▶

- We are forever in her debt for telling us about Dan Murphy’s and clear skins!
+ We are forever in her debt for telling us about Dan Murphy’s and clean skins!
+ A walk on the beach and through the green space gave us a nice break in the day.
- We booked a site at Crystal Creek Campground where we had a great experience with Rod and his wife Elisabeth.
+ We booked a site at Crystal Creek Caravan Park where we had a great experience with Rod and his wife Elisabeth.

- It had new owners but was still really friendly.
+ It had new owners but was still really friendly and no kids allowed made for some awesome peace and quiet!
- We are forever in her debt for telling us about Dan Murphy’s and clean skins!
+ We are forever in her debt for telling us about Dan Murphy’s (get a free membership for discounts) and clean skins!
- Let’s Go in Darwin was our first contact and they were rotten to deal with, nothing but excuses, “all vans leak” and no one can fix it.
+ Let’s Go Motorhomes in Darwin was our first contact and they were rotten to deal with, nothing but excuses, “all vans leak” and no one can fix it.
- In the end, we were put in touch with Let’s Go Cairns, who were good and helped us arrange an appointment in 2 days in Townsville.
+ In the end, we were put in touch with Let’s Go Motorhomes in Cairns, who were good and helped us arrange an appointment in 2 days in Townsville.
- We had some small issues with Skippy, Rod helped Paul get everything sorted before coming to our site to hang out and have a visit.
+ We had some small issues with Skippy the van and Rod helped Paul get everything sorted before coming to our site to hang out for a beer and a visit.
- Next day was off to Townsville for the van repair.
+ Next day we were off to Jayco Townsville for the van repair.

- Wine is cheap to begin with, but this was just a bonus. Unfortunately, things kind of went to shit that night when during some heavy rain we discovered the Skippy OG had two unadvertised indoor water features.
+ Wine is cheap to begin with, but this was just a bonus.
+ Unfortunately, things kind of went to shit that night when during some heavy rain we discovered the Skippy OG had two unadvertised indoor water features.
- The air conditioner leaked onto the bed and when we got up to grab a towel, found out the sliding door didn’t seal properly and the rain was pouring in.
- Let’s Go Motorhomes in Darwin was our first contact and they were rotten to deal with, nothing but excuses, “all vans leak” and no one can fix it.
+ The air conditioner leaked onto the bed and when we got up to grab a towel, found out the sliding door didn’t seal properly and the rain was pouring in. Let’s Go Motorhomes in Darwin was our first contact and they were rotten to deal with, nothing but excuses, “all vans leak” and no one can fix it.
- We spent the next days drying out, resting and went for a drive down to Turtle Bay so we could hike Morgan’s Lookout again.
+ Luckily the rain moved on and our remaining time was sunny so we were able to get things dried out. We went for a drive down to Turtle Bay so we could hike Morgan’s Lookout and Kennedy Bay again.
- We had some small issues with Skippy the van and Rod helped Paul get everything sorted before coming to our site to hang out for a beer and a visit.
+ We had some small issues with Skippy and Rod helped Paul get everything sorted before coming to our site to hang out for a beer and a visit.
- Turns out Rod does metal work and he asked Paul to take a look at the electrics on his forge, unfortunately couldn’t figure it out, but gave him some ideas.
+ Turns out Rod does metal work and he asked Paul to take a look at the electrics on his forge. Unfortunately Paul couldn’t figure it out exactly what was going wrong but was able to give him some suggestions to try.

◀

◆ **What you are asked to do**
Show each line of the material where the word "coming" occurs.

◆ **Solved problem**
- We had some small issues with Skippy, Rod helped Paul get everything sorted before coming to our site to hang out and have a visit.
+ We had some small issues with Skippy the van and Rod helped Paul get everything sorted before coming to our site to hang out for a beer and a visit.
- We had some small issues with Skippy the van and Rod helped Paul get everything sorted before coming to our site to hang out for a beer and a visit.
+ We had some small issues with Skippy and Rod helped Paul get everything sorted before coming to our site to hang out for a beer and a visit.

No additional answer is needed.